### Exercise material

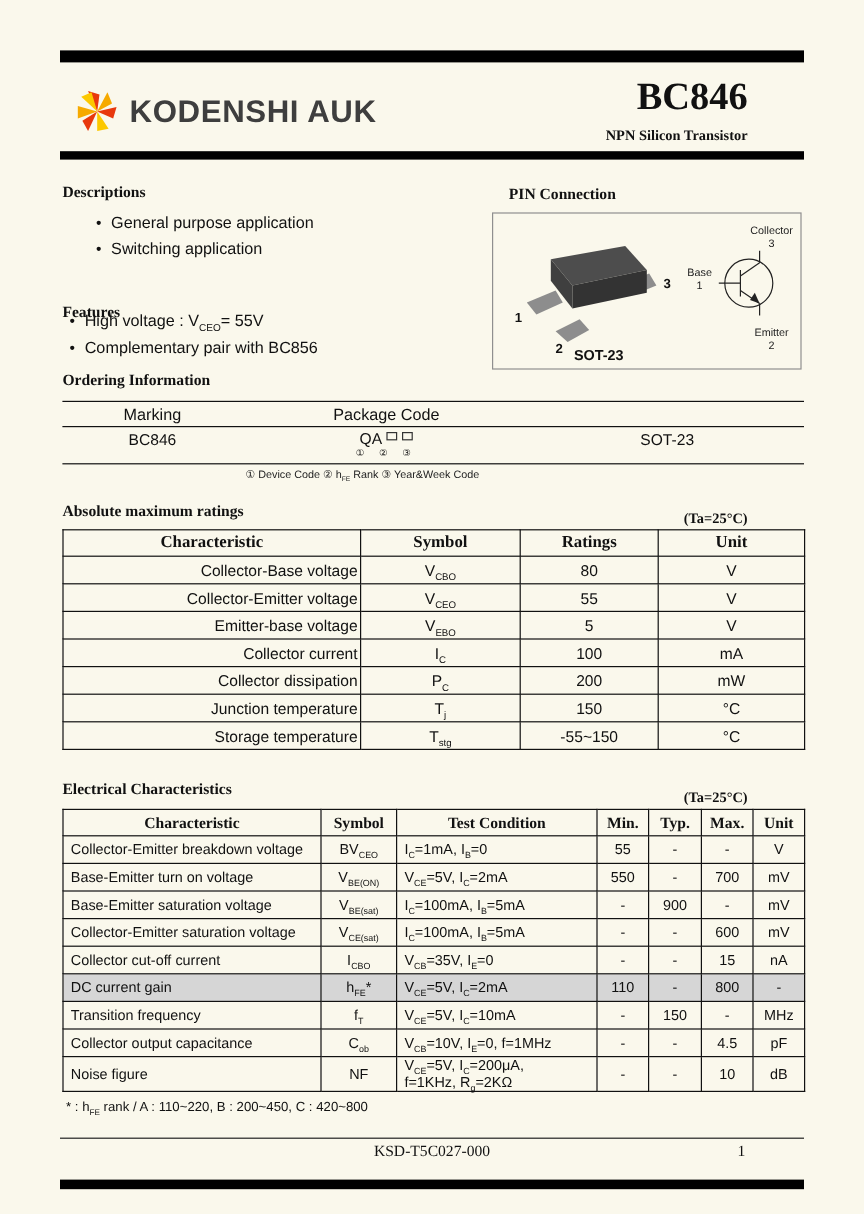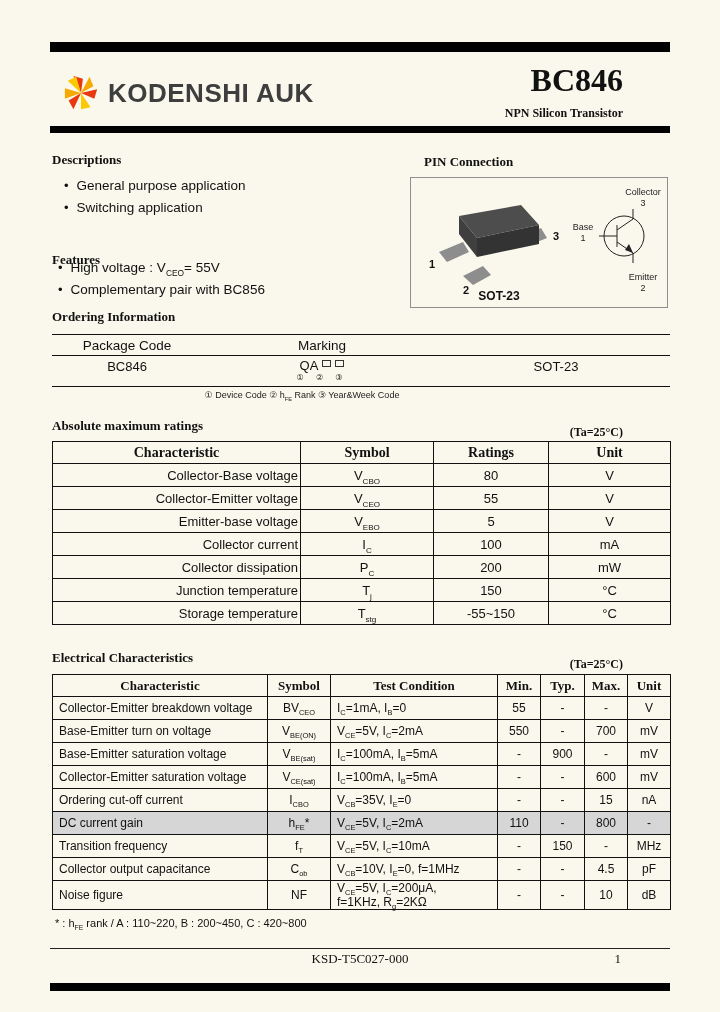"General purpose application" .b-desc { left: 64px -> 80px }
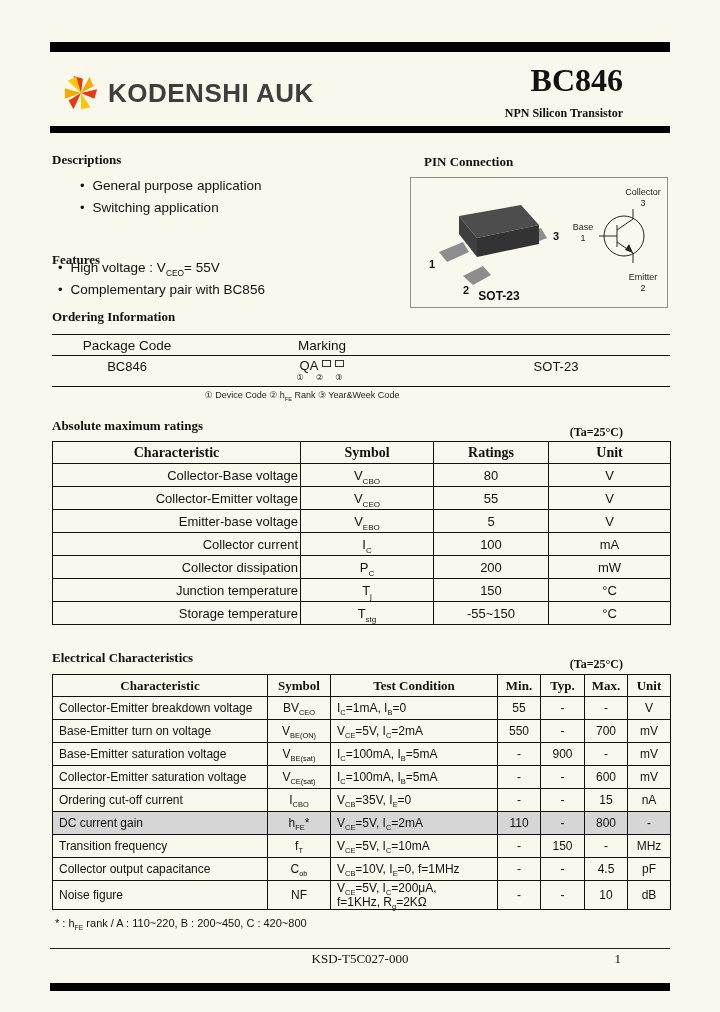"Package Code" div { order: before "Marking" -> after "Marking" }
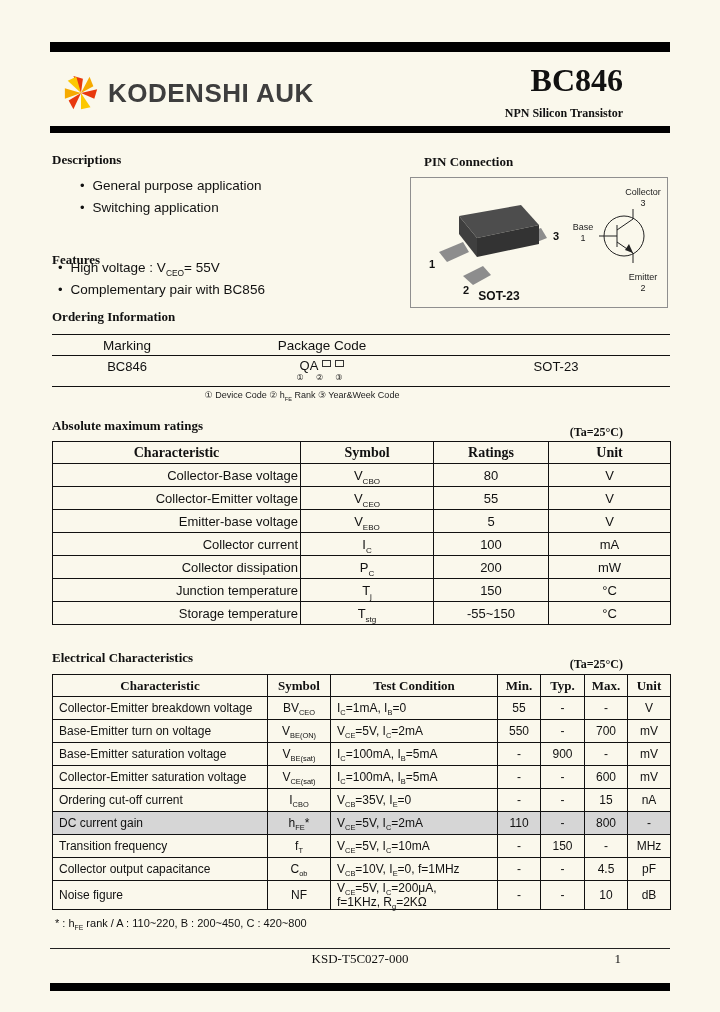"Ordering cut-off current" td.char { text: Ordering -> Collector }
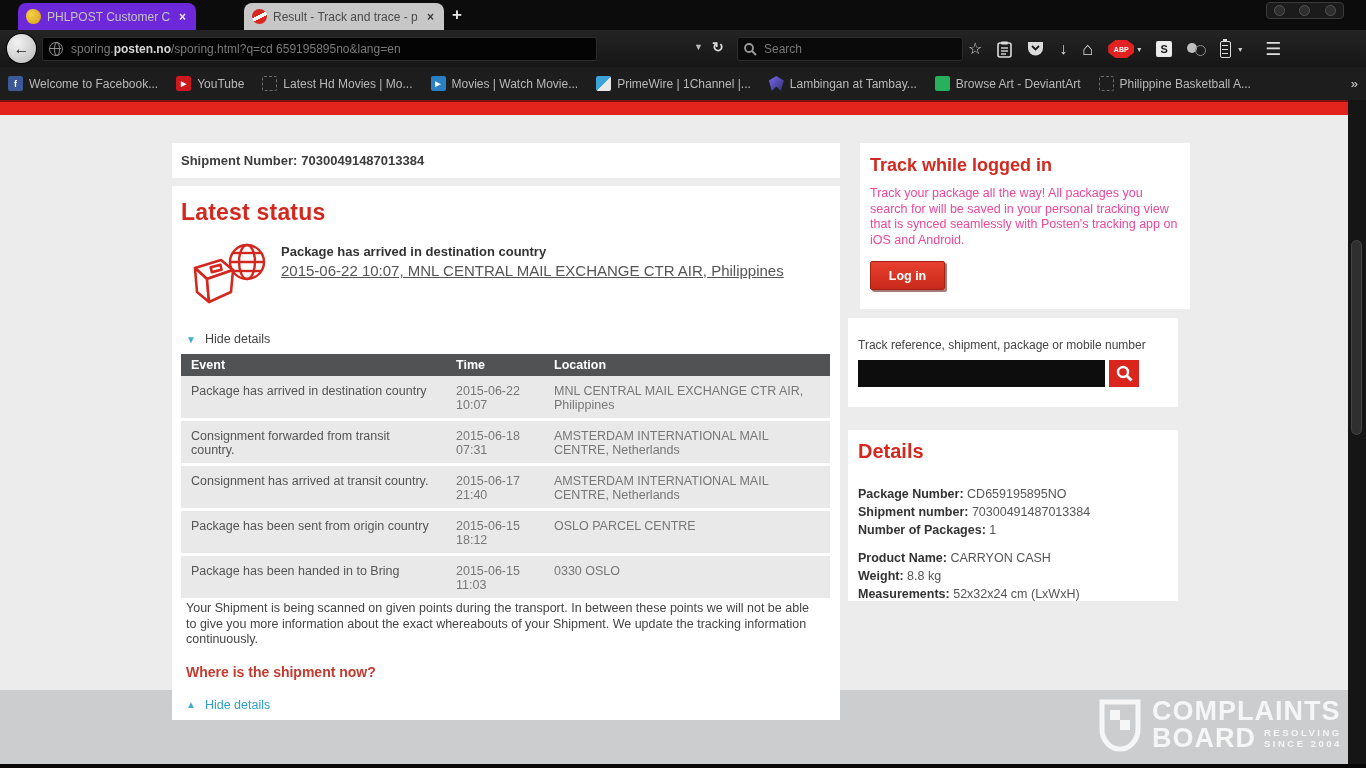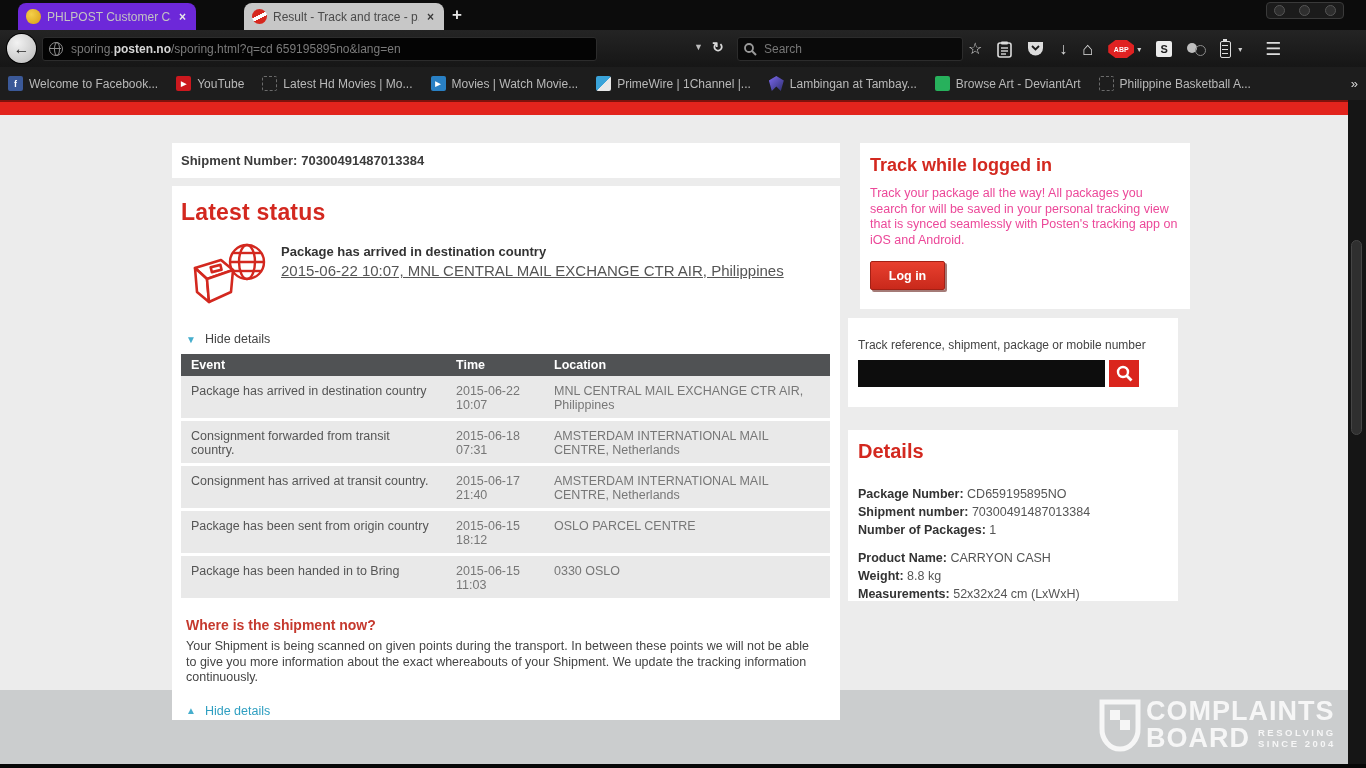"Where is the shipment now?" div { order: before "Your Shipment is being scanned" -> after "Your Shipment is being scanned" }
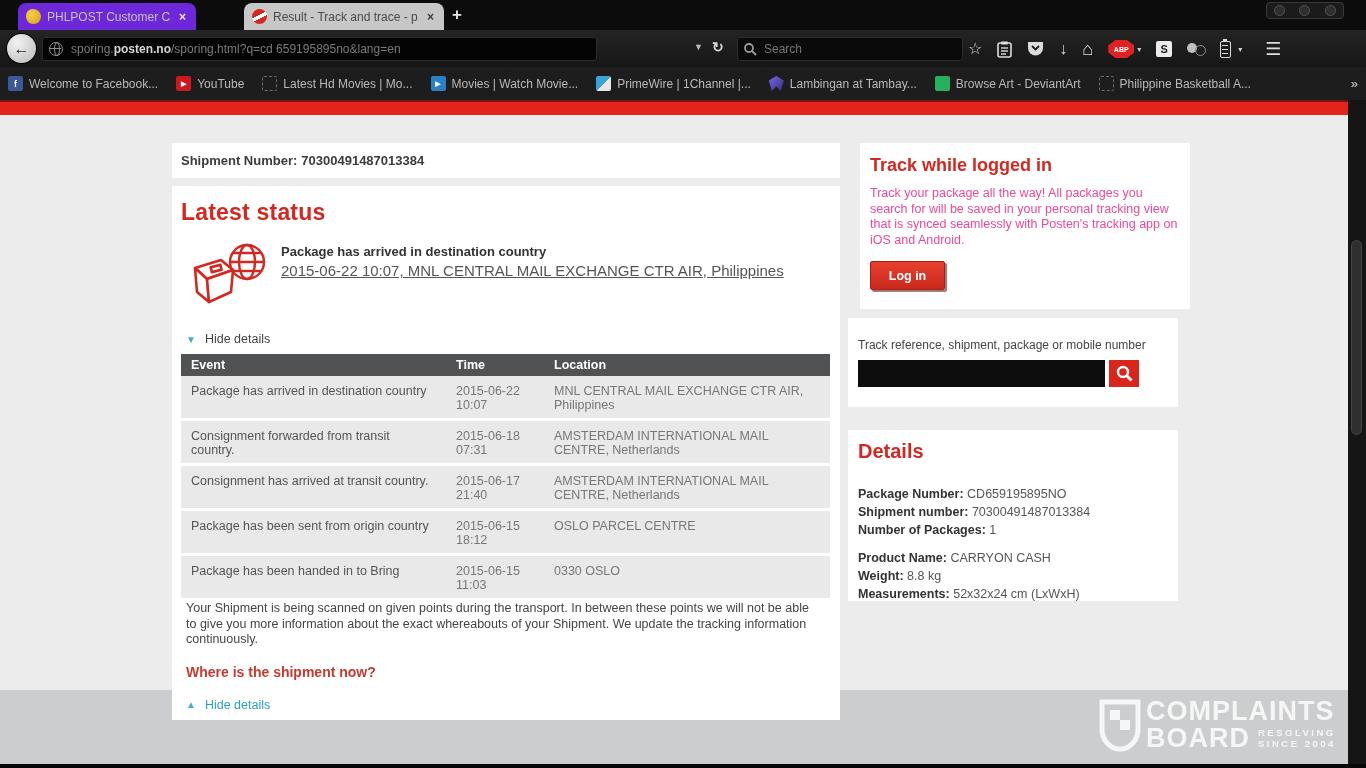"COMPLAINTS" #watermark { gap: 4px -> 10px }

### Instructions for the task
Copy exactly, leaving out pictures, the lines from the line containing "is the shipment" through the last line of the records.

### Solution
"Where is the shipment now?" div { order: before "Your Shipment is being scanned" -> after "Your Shipment is being scanned" }
"COMPLAINTS" #watermark { gap: 4px -> 10px }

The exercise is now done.